Barbara Bramanti looks for remnants of old plague bacteria in a plague victim from Florence who died during the Justinian Plague in the mid-500s AD. Credit: Photo: Dr Elsa Pacciani

Remnants of the genetic makeup of plague bacteria have been found in the teeth of victims of the Black Death and the major plague epidemics at the end of the Iron Age.

Italian researcher Barbara Bramanti (pictured) of the Centre for Ecological and Evolutionary Synthesis (CEES) at the University of Oslo is studying the evolutionary development of the plague bacteria and comparing the genetic code of the plague bacteria during the first two pandemics. The first major pandemic was the Justinian Plague at the end of the Iron Age, which lasted for 200years. The next apocalypse was the Black Death, a pandemic that kept coming in new waves, and lasted for 400 years.

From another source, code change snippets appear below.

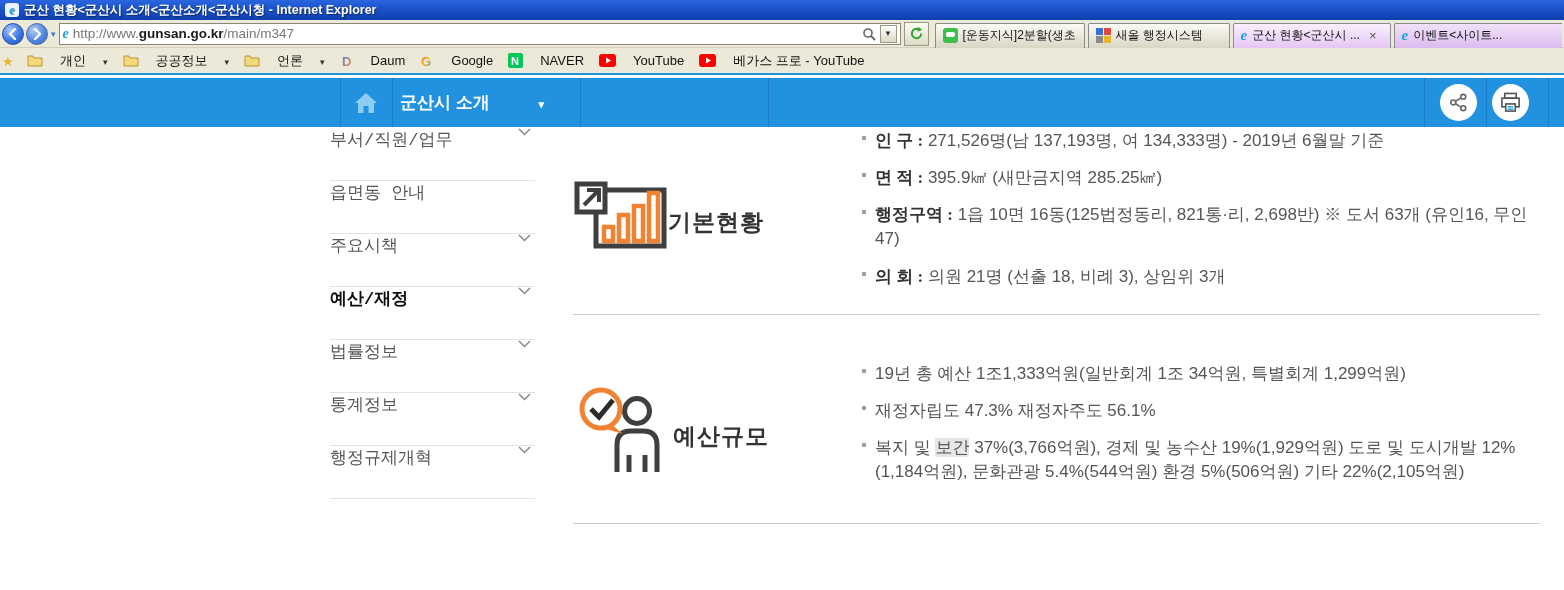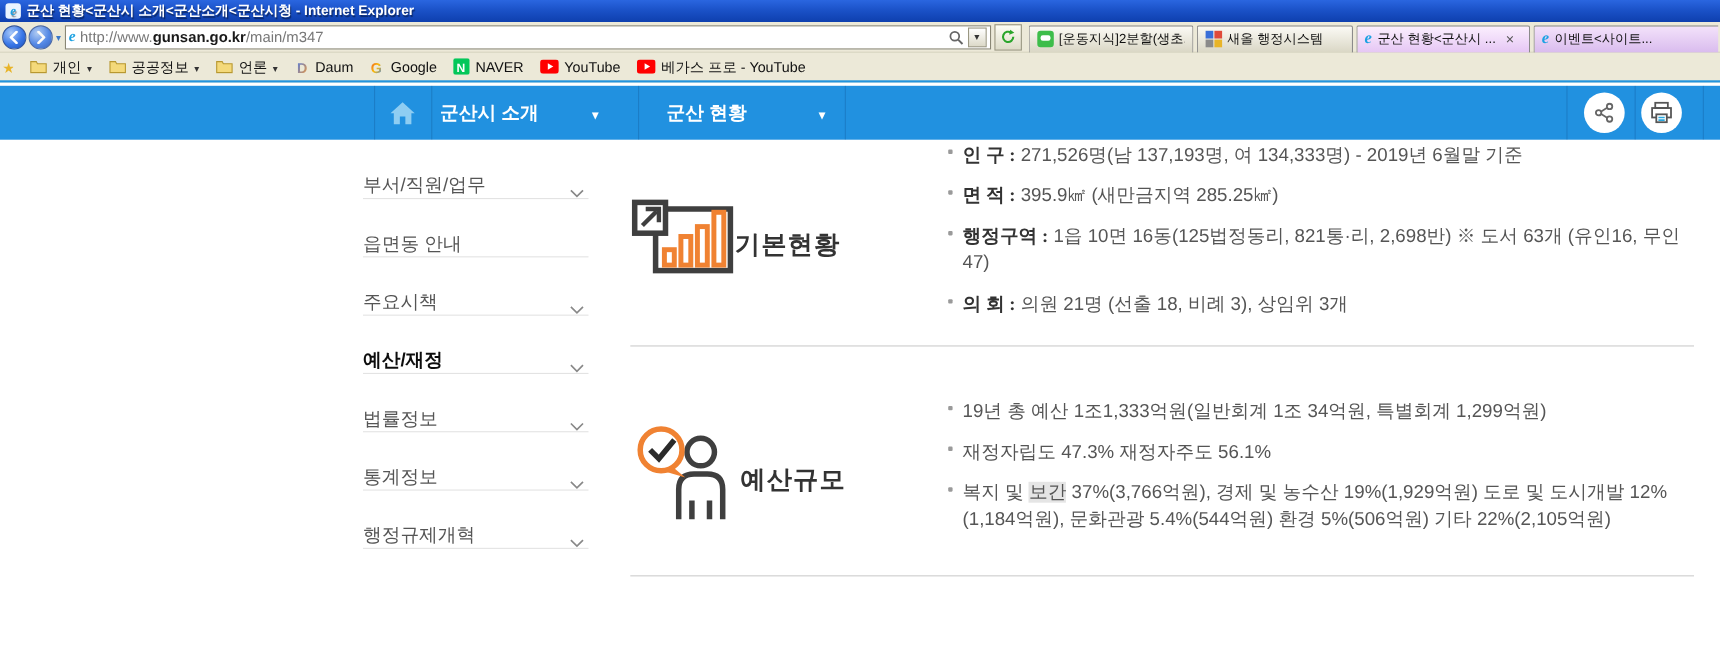--- a/index.html
+++ b/index.html
@@ -51,7 +51,7 @@
   .fav-row { position:absolute; top:48px; left:0; width:100%; height:27px; background:#ece9d8;
     border-bottom:2px solid #2293dd; display:flex; align-items:center; gap:15px; padding:0 2px;
     font-size:13px; color:#111; }
-  .fav-item { display:flex; align-items:center; gap:5px; white-space:nowrap; }
+  .fav-item { display:flex; align-items:center; gap:17px; white-space:nowrap; }
   .caret::before { content:"▾"; font-size:9px; color:#333; }
   .star-part { width:10px; height:14px; overflow:hidden; color:#e8b428; font-size:13px; }
 

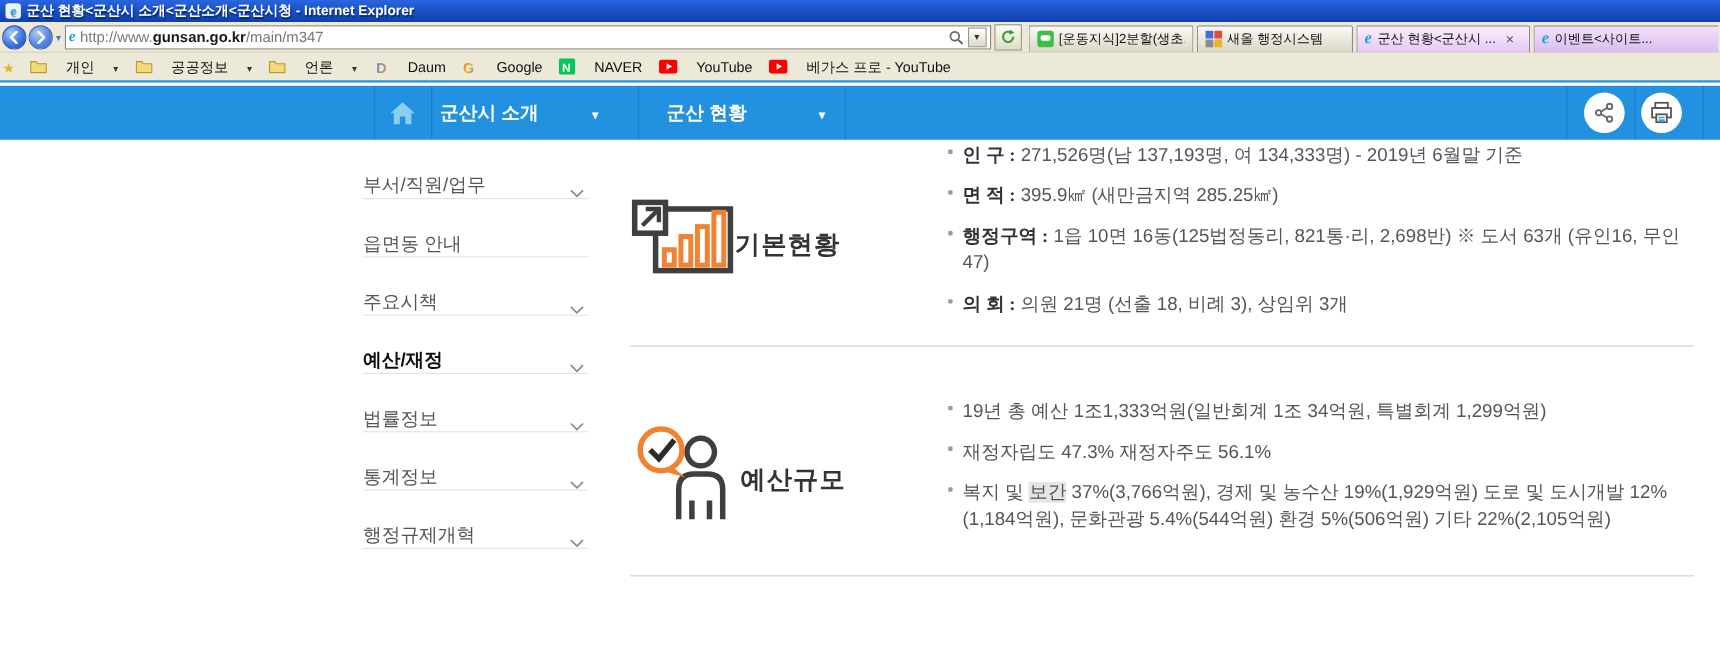--- a/index.html
+++ b/index.html
@@ -244,10 +244,6 @@
       <span>군산시 소개</span>
         <span class="caret"></span>
     </span>
-    <span class="nav-menu" style="left:580px">
-      <span>군산 현황</span>
-        <span class="caret"></span>
-    </span>
 
     <span class="round-btn" style="left:1440px">
       <svg width="19" height="19" viewBox="0 0 20 20">

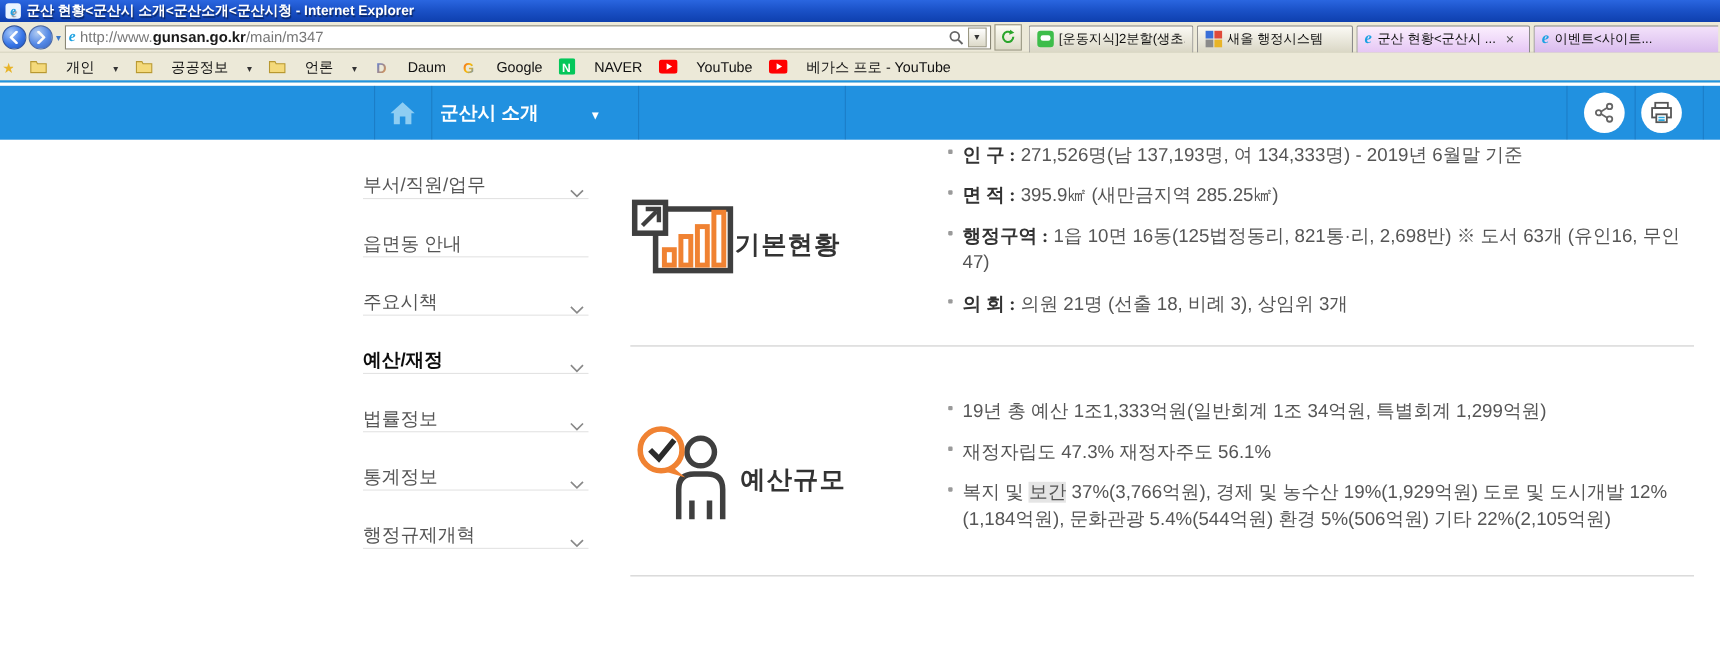--- a/index.html
+++ b/index.html
@@ -68,8 +68,8 @@
 
   
   .sidebar { position:absolute; left:330px; top:128px; width:205px; }
-  .side-item { height:53px; display:flex; align-items:flex-end; justify-content:space-between;
-    border-bottom:1px solid #e3e3e3; font-size:17px; color:#555; padding-right:4px; }
+  .side-item { height:53px; display:flex; align-items:flex-start; justify-content:space-between;
+    border-bottom:1px solid #e3e3e3; font-size:17px; color:#555; padding-right:4px;font-family:Liberation Mono, monospace; }
   .side-item.active { font-weight:bold; color:#0d0d0d; }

The lymph nodes of the plague victims swelled up and transformed into black boils, where the bacteria would multiply. In many of the victims, the plague bacteria entered the bloodstream, and thus the dental pulp. Together with archaeologists, Dr Bramanti is collecting DNA samples from the teeth of 2,700 plague victims from Europe and Asia. She will also be checking the teeth of Norwegian victims.

Today there are 2,000 cases of plague annually; most of them in Madagascar and Congo. It also occurs in the deserts of North America and in large areas in Central Asia, in a wide belt from Georgia via Kazakhstan to China.

Biologists at the University of Oslo are making a giant effort to identify the relationship between climate change, rat infestations, and the many major plague epidemics throughout history, which may help predict the next plague outbreak.